Railroaders on both the steam and electric railroads placed
great importance in the new law’s potential for deterring
hazards that previously had been ignored by companies, as well
as its provisions for securing punitive financial damages. An
ever-increasing number of injured railroad workers filed suits
under the new law in federal courts and, beginning in 1910,
in county courts. On 15 January 1912 the Supreme Court upheld
the constitutionality of the second Federal Employers’
Liability Act. Under federal law, workers no longer had to tolerate
dangerous, insufficent, and unrepaired equipment, or uncorrected
problems with structures and surroundings. Railroad companies
and their managers now were responsible for correcting problems
and ensuring that work conditions were as safe possible. Subsequently,
motormen and conductors injured on electric interurban railroads
such as the Kansas City Western Railroad, the Spokane and Inland
Empire Railroad, and the Washington Railway and Electric Company,
or their widows, fought their employers through grueling litigation
all the way to the Supreme Court to secure the protections of
the federal railroader safety laws or, if those failed, the
right of recovering damages under the liability act.
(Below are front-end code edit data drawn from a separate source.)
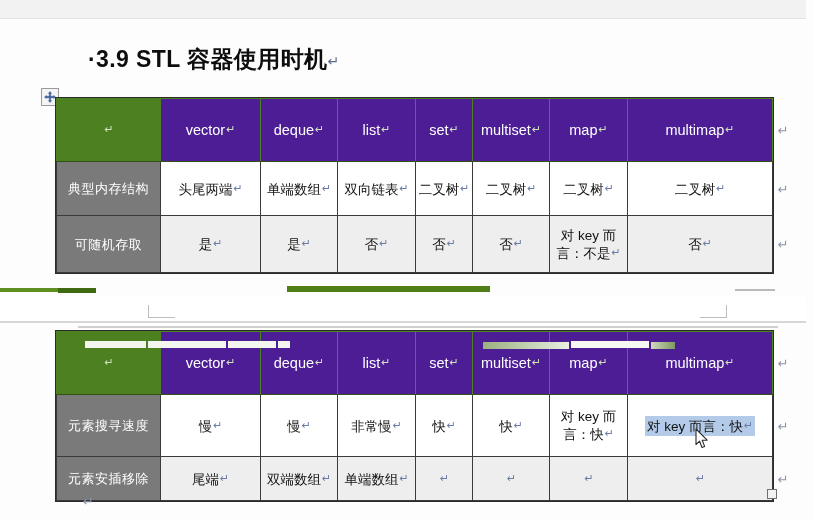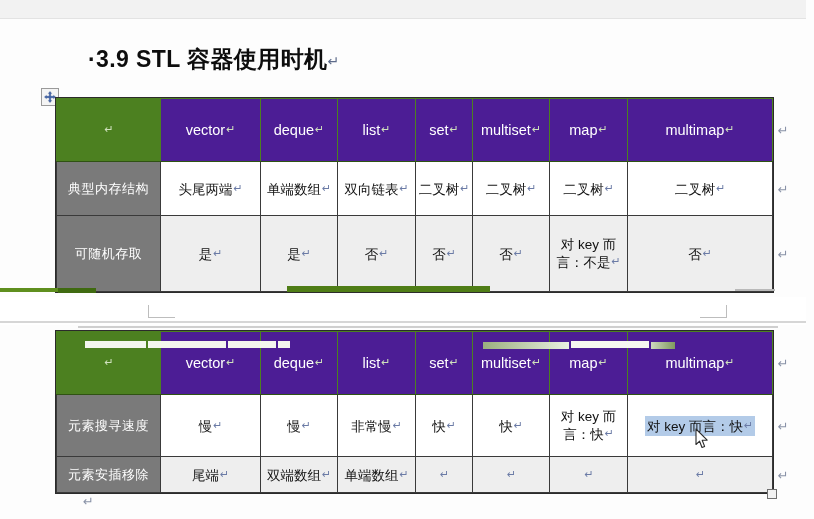--- a/index.html
+++ b/index.html
@@ -193,7 +193,7 @@
         </td>
       </tr>
 
-      <tr class="alt" style="height:76px">
+      <tr class="alt" style="height:57px">
         <td class="rowlabel">可随机存取</td>
         <td><span>是</span><span class="pc">↵</span></td>
         <td><span>是</span><span class="pc">↵</span></td>

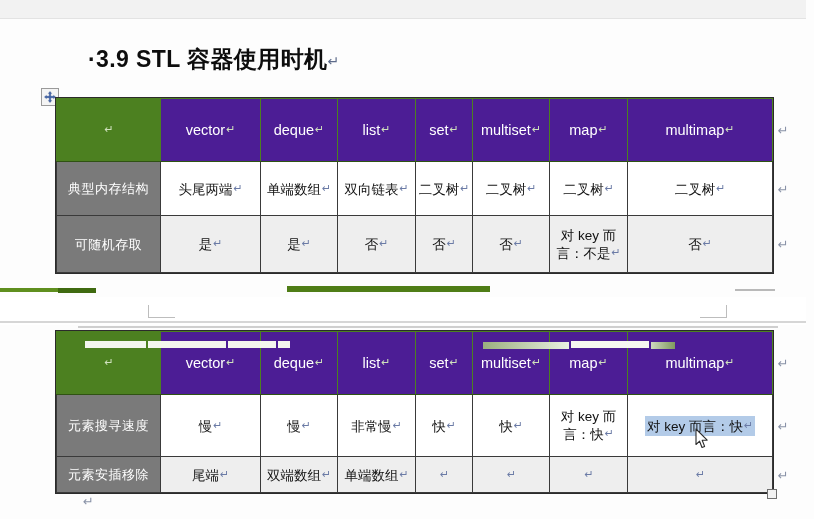--- a/index.html
+++ b/index.html
@@ -258,7 +258,7 @@
         </td>
       </tr>
 
-      <tr class="alt" style="height:36px">
+      <tr class="alt" style="height:44px">
         <td class="rowlabel">元素安插移除</td>
         <td><span>尾端</span><span class="pc">↵</span></td>
         <td><span>双端数组</span><span class="pc">↵</span></td>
In state
legislatures and state courts, those remaining interurban railroad
workers who were employed in intrastate commerce won the protection
of state workers’ compensation laws in Illinois in 1911
and Indiana in 1915.
The political, economic, and social beliefs of wealthy, long-sitting
federal district and appellate judges did not change overnight
because of a Supreme Court ruling, though. Despite the Supreme
Court’s affirmation of the Federal Employers’ Liability
Act in the first days of 1912, federal trial court judges demonstrated
reluctance to abandon the orthodox common-law traditions that
placed property rights and commercial development above the
well-being of individual workmen. Indiana’s federal judiciary
was no exception, and few federal judges displayed judicial
insensitivity and intransigence more boldly than Indiana’s
U.S. District Court Judge Albert B. Anderson.
Anderson reigned as the sole U.S. District Court judge for the
District of Indiana during most of the Progressive Era and the
boom years of Indiana’s interurban railroads. Born in
Crawfordsville, Indiana, in 1857, Anderson embraced classical
legal doctrines while studying at Wabash College. Subsequently,
he won admission to the bar in 1881, then entered private law
practice and Republican politics. By all descriptions a stern
moralist, Anderson allied with Senator Albert Beveridge in disputes
with the regular Republican party leadership in Indiana. When
a vacancy developed on the district court bench for Indiana,
Beveridge nominated Anderson, who won approval and commenced
his judicial duties at age forty-five on 8 December 1902.